In Backhouse v. Harrison, 3 Neville & Manning, 188, the case required the endorser, who lost his bill by accident, to show in his defence gross negligence, imputable to the holder as evidence of mala fides, in order to impeach his title. The same principle was followed in Crook v. Jadis, 3 Neville & Manning, 257. 2 Mylne & Keene, 638. Goodman v. Harvey, 6 Neville & Manning, 372; so that the case of Gill v. Cubitt seems to be somewhat weakened, if not destroyed, as an authority. Mr. Justice Story (Story on Bills, 216) considers the doctrine in Gill v. Cubitt as absolutely overruled and abandoned, and he cites, in support of his conclusion,

(1) The English rule as to lost bills, as settled by cases, is this: "If a negotiable bill or note, that is, a bill payable in its original state to bearer or order, be lost at the time a party is called on to pay, the loss constitutes a good defence; otherwise, if it be not in its original state a negotiable bill or note, as where it is payable to the payee only." Clay v. Crowe, 18 Eng. L. & E. R. 514. The American rule varies.
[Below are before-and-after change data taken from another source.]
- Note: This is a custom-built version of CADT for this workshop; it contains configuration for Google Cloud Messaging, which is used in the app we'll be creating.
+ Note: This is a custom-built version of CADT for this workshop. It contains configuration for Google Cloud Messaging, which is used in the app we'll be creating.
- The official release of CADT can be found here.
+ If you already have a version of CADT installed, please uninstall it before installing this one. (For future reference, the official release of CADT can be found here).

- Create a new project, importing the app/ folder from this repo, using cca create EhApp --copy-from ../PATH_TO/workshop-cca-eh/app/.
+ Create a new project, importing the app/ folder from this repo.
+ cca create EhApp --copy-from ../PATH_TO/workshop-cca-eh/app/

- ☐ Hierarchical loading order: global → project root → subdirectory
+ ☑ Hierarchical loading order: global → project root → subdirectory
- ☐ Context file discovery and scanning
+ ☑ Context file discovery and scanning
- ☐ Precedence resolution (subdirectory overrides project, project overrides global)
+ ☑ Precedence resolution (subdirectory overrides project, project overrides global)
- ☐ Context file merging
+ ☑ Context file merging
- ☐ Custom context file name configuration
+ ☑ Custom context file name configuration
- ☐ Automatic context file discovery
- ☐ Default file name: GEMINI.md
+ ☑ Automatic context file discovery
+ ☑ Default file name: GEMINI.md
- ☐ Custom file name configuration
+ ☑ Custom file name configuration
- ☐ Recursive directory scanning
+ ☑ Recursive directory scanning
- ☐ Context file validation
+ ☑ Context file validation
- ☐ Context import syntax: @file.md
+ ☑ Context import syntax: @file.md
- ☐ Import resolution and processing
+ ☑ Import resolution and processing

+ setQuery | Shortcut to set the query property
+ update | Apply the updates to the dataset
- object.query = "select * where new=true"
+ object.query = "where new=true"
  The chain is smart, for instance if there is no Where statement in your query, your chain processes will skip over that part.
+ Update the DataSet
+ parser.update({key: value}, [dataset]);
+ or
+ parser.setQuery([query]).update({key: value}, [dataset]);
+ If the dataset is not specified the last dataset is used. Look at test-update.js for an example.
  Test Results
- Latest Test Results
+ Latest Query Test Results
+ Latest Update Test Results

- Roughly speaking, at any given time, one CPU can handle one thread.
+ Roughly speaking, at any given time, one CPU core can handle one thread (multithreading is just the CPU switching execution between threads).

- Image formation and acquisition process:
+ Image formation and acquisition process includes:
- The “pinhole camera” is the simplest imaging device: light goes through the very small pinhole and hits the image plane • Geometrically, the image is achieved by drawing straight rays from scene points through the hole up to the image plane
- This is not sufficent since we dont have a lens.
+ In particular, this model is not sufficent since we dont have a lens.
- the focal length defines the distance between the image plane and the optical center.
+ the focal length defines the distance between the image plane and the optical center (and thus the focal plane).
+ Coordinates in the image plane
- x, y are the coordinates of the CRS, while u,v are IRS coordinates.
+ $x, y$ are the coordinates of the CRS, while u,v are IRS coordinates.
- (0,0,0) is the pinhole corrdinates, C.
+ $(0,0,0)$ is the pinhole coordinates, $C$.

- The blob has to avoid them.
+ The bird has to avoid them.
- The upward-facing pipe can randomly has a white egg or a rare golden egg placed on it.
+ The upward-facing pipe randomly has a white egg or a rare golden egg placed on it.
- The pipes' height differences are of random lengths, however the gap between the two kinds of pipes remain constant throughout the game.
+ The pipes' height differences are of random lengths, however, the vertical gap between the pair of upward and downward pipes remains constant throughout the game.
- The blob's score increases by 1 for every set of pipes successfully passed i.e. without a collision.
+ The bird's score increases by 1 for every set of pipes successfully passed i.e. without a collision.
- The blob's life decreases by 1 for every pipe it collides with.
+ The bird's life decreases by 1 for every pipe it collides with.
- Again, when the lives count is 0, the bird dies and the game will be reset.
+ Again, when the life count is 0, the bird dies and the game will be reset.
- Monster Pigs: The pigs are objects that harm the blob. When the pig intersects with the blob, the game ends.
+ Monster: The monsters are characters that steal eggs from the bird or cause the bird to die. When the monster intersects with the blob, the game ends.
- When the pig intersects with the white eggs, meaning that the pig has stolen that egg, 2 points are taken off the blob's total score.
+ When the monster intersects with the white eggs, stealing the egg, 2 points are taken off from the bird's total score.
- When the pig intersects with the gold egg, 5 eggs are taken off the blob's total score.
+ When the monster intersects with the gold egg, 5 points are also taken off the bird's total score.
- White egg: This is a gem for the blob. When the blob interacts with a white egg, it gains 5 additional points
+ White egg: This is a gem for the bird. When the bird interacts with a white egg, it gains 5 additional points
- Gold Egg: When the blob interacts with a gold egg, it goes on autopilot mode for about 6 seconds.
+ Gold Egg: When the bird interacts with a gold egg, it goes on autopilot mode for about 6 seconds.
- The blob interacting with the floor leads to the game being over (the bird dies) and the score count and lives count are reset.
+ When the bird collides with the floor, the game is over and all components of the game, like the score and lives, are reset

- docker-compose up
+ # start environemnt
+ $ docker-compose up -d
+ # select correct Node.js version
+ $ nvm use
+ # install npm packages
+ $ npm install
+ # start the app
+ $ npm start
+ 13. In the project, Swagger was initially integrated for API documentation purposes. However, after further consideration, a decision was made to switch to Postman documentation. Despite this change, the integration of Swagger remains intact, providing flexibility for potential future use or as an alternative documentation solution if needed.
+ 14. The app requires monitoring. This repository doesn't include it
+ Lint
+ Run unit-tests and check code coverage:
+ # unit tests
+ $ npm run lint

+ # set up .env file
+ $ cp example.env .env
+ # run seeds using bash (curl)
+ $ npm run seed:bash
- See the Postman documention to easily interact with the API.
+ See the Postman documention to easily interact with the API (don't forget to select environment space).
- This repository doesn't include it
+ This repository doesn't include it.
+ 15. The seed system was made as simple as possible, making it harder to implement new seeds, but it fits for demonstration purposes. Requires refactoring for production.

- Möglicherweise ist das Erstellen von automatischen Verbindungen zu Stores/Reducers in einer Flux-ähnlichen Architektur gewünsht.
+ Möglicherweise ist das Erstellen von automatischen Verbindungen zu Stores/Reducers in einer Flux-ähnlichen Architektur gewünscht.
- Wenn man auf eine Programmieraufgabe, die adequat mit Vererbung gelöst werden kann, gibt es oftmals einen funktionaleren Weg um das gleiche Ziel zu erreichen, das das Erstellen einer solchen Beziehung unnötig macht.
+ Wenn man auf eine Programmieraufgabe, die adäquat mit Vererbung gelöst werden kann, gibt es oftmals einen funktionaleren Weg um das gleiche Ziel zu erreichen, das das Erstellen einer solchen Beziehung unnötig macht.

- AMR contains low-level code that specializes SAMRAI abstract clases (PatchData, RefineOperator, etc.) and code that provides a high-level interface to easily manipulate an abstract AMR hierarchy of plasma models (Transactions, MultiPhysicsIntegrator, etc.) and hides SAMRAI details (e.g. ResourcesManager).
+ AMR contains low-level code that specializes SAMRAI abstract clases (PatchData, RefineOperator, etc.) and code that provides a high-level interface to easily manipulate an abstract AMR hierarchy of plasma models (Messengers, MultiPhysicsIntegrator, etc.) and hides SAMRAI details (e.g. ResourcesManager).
In some states, a statute provides for an indemnity to the party called on to pay, and allows a recovery against him. In other states, the courts, without statute, require the indemnity. In others, the English rule prevails. 2 New York R. S. 406. Clarke v. Read, 12 S. & M. 554. Fales v. Russell, 16 Pick. R. 315. Meaker v. Jackson, 3 Yeates' R. 442. Swift v. Stevens, 8 Conn. R. 481. Rogers v. Miller, 4 Scammon R. 834. See a

note by the editors of Eng. L. & E. R. vol. xviii. p. 516, where the American cases are collected, and from which note the cases last cited are taken.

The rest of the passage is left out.